The head of the rib has an inferior articulating region, separated by a crest. These articulate with the inferior costal facets on the connecting vertebrae; the crest gives attachment to the intra-articulate ligament that joins the rib to the vertebra of the same number, at the intervertebral disc. Another ligament, the radiate ligament joins the head of the rib to the both the body of the upper vertebra and to the body of the lower vertebra; the smaller middle part of the ligament connects to the intervertebral disc. This plane joint is known as the articulation of the head of the rib; the other costovertebral joint is that between the tubercle on the neck and the transverse process of the joining thoracic vertebra of the same rib number, this is known as the costotransverse joint. The superior costotransverse ligament attaches from the non-articular facet of the tubercle to the transverse process of the vertebra; the neck of the rib is a flattened part. The neck is about 3 cm long, its anterior surface is flat and smooth, whilst its posterior is perforated by numerous foramina and its surface rough, to give attachment to the ligament of the neck.
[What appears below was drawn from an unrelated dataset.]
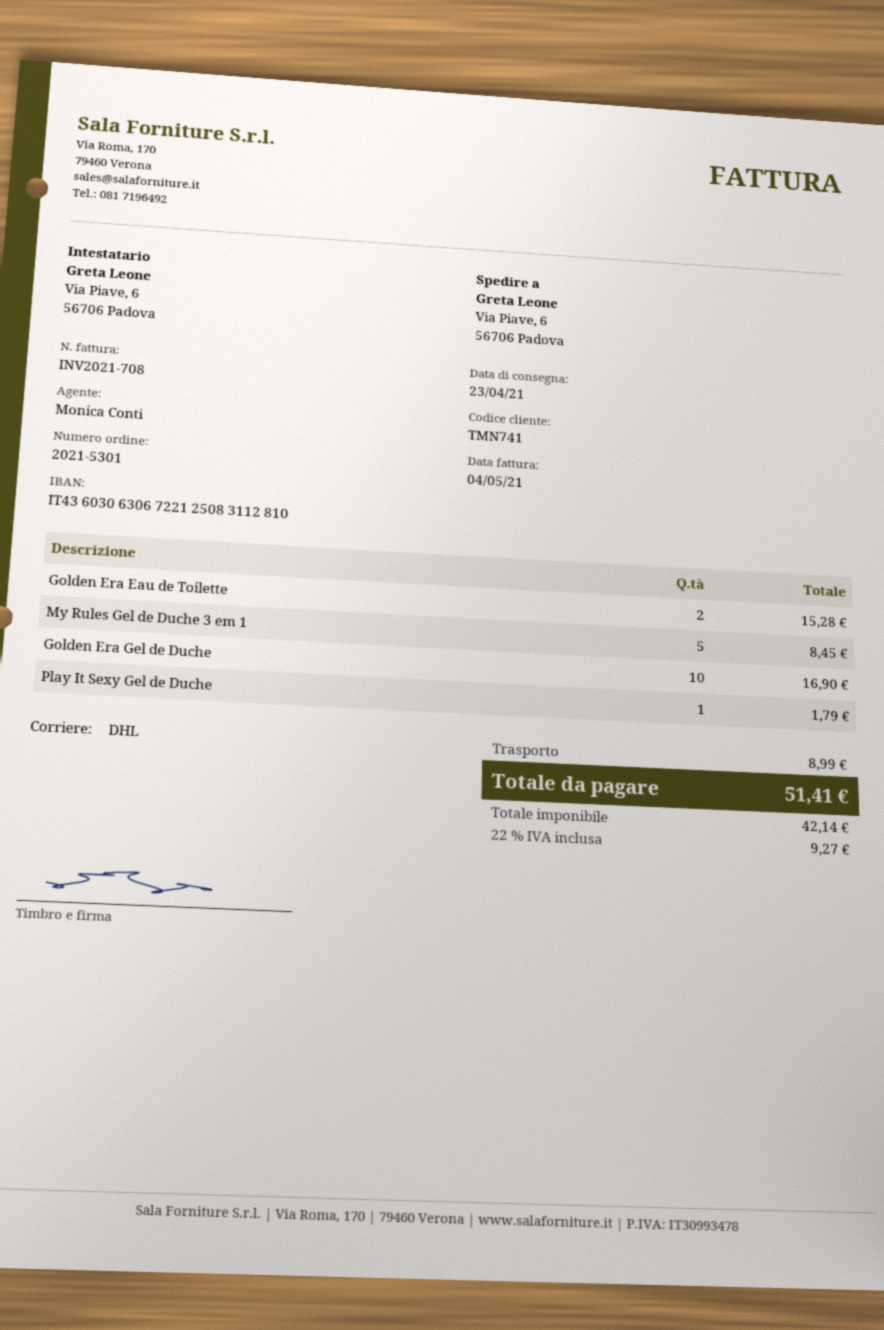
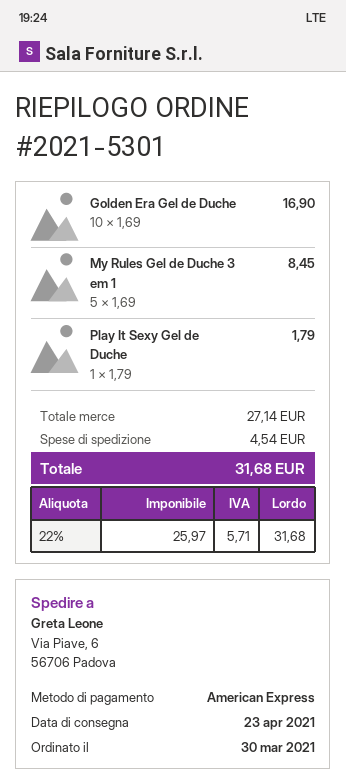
Golden Era Eau de Toilette: 2 for 15.28 -> none
shipping: 8.99 -> 4.54
net: 42.14 -> 25.97
tax: 22% = 9.27 -> 22% = 5.71
total: 51.41 -> 31.68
Its upper border presents a rough crest for the attachment of the anterior costotransverse ligament. A tubercle of rib on the posterior surface of the neck of the rib, has two facets one articulating and one non-articulating; the articular facet, is small and oval and is the lower and more medial of the two, connects to the transverse costal facet on the thoracic vertebra of the same rib number. The transverse costal facet is on the end of the transverse process of the lower of the two vertebrae to which the head is connected; the non-articular portion is a rough elevation and affords attachment to the ligament of the tubercle. The tubercle is much more prominent in the upper ribs than in the lower ribs; the first seven sets of ribs, known as "true ribs", are attached to the sternum by the costal cartilages. The first rib is unique and easier to distinguish than other ribs, it is a flat, C-shaped bone. The vertebral attachment can be found just below the neck at the first thoracic vertebra, the majority of this bone can be found above the level of the clavicle.

Ribs 2 through 7 have a more traditional appearance and become longer and less curved as they progress downwards. The following five sets are known as "false ribs", three of these sharing a common cartilaginous connection to the sternum, while the last two are termed floating ribs, they are attached to the vertebrae only, not to the sternum or cartilage coming off of the sternum. In general, human ribs increase in length from ribs 1 through 7 and decrease in length again through rib 12. Along with this change in size, the ribs become progressively oblique from ribs 1 through 9 less slanted through rib 12; the rib cage is separated from the lower abdomen by the thoracic diaphragm. When the diaphragm contracts, the thoracic cavity is expanded, reducing intra-thoracic pressure and drawing air into the lungs; this happens through one of two actions: when the lower ribs the diaphragm connects to are stabilized by muscles and the central tendon is mobile, when the muscle contracts the central tendon is drawn down, compressing the cavity underneath and expanding the thoracic cavity downward.

When the central tendon is stabilized and the lower ribs are mobile, a contraction of the diaphragm elevates the ribs, which works in conjunction with other muscles to expand the thoracic indent upward. Early in the developing embryo, somites form and soon subdivide into three mesodermal components – the myotome and the sclerotome; the vertebrae and ribs develop from the sclerotomes. During the fourth week costal processes have formed on the vertebral bodies; these processes are small, lateral protrusions of mesenchyme that develop in association with the vertebral arches. During the fifth week the costal processes on the thoracic vertebrae become longer to form the ribs. In the sixth week, the costovertebral joints begin to develop and separate the ribs from the vertebrae; the first seven pairs of ribs, the true ribs join at the front to the sternal bars. By the fetal stage the sternal bars have fused; the ribs begin as cartilage that ossifies – a process called endochondral ossification. Primary ossification centers are located near the angle of each rib, ossification continues in the direction away from the head and neck.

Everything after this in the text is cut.